→ **What you have to do**
Where does the string "الكرام" appear in the material? Copy each line that holds it.

☆ ☆ ☆ ☆ ☆ ☆ ☆

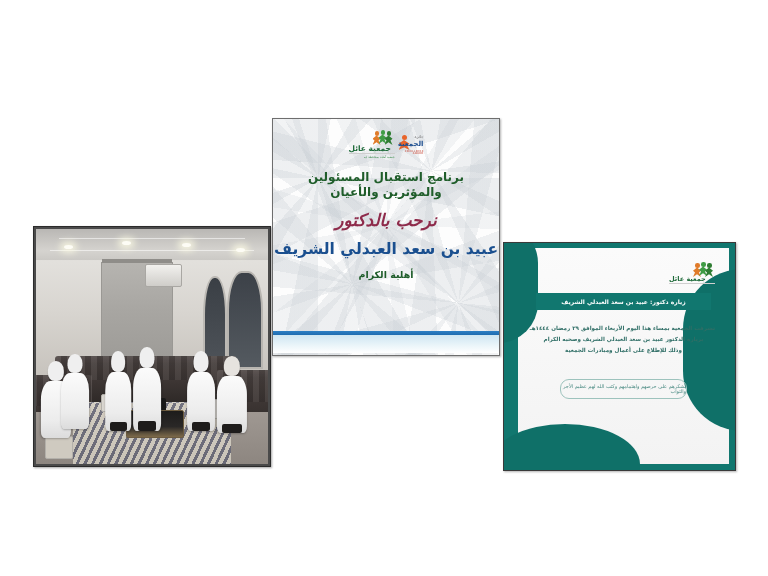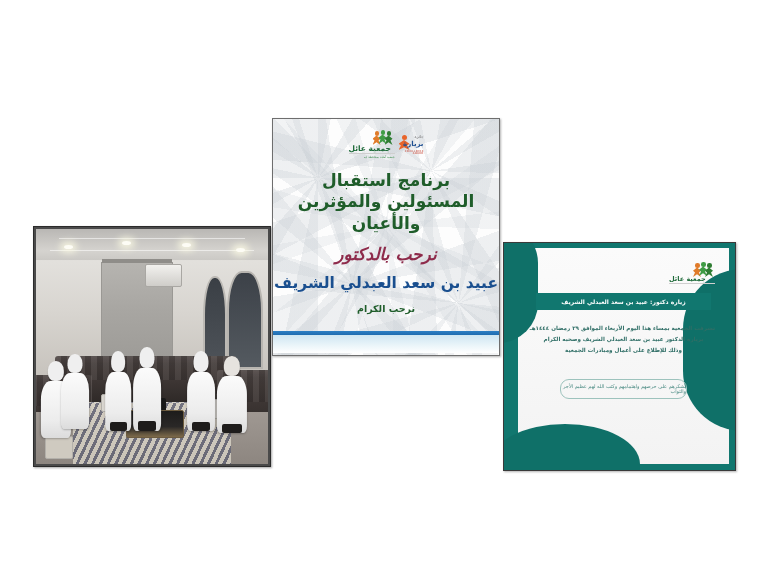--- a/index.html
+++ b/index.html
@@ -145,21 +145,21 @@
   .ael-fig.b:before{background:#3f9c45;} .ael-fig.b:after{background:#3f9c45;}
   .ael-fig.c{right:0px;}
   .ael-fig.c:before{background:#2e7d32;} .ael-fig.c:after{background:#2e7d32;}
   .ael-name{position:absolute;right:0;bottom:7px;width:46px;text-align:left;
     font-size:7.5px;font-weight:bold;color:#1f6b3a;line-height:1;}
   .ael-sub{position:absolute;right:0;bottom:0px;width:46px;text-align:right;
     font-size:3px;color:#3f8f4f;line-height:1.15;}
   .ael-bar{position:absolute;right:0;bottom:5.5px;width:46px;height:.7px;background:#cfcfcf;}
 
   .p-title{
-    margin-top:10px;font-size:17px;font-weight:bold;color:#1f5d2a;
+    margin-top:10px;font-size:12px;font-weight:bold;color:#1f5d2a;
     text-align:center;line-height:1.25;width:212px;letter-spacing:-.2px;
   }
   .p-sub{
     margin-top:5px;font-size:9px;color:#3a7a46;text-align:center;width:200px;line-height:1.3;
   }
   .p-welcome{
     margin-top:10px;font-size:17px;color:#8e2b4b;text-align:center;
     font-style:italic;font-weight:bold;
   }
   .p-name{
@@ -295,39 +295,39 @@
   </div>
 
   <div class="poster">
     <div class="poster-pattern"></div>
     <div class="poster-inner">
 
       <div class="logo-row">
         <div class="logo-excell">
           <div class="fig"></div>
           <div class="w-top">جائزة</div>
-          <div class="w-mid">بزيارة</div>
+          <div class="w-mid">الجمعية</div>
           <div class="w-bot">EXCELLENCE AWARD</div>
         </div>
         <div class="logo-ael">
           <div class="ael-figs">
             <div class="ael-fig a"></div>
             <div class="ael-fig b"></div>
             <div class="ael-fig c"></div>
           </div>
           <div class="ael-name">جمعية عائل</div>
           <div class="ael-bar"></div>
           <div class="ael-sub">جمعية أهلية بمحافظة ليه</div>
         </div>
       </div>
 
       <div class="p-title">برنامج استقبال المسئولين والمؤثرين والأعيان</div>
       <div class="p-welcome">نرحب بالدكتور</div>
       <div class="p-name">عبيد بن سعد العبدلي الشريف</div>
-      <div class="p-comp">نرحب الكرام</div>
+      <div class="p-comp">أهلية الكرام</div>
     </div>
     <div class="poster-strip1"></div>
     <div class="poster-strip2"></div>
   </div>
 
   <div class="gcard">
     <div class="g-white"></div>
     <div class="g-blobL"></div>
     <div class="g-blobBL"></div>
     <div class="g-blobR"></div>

☆ ☆ ☆ ☆ ☆ ☆ ☆

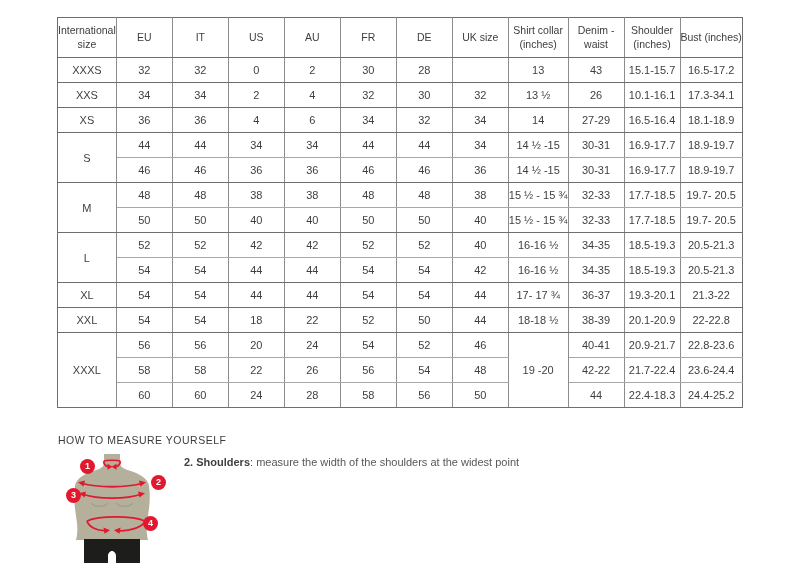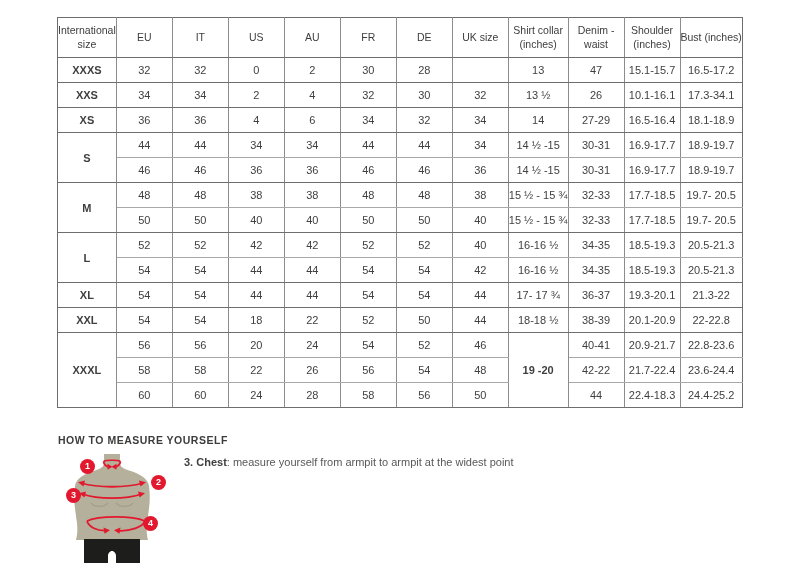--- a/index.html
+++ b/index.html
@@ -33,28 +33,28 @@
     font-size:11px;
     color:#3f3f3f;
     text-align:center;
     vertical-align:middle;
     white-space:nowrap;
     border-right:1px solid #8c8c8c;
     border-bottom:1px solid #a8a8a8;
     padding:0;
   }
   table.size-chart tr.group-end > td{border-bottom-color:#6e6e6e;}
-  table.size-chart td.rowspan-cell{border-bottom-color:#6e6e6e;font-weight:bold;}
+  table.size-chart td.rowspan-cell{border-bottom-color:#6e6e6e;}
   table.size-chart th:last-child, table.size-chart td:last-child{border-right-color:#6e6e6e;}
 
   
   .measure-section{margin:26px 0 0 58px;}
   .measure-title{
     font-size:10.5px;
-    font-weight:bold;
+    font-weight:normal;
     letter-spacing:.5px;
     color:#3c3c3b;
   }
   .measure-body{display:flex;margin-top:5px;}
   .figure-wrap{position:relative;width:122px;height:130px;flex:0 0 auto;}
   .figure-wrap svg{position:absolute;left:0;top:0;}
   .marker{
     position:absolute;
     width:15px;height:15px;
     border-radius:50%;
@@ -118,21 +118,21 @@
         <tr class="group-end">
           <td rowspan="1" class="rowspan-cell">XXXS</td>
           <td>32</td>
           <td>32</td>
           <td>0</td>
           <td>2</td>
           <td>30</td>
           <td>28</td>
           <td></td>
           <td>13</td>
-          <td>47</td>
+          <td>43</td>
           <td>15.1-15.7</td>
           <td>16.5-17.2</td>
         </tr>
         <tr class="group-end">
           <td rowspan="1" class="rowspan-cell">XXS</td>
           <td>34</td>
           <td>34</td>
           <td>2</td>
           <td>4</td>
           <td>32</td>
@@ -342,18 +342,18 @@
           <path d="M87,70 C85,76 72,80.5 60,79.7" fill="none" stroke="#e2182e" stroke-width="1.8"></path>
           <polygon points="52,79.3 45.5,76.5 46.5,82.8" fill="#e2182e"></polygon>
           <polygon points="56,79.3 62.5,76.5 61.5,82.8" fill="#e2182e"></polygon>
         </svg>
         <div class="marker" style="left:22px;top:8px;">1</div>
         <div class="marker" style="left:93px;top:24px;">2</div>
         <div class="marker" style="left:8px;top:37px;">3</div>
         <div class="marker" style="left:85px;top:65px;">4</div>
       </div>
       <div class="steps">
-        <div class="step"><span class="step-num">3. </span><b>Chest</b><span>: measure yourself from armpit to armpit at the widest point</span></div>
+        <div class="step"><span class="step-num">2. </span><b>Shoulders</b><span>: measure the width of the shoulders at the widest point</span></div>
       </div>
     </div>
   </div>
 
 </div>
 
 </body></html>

☆ ☆ ☆ ☆ ☆ ☆ ☆

→ **Solution to the problem**
-      <div class="p-comp">نرحب الكرام</div>
+      <div class="p-comp">أهلية الكرام</div>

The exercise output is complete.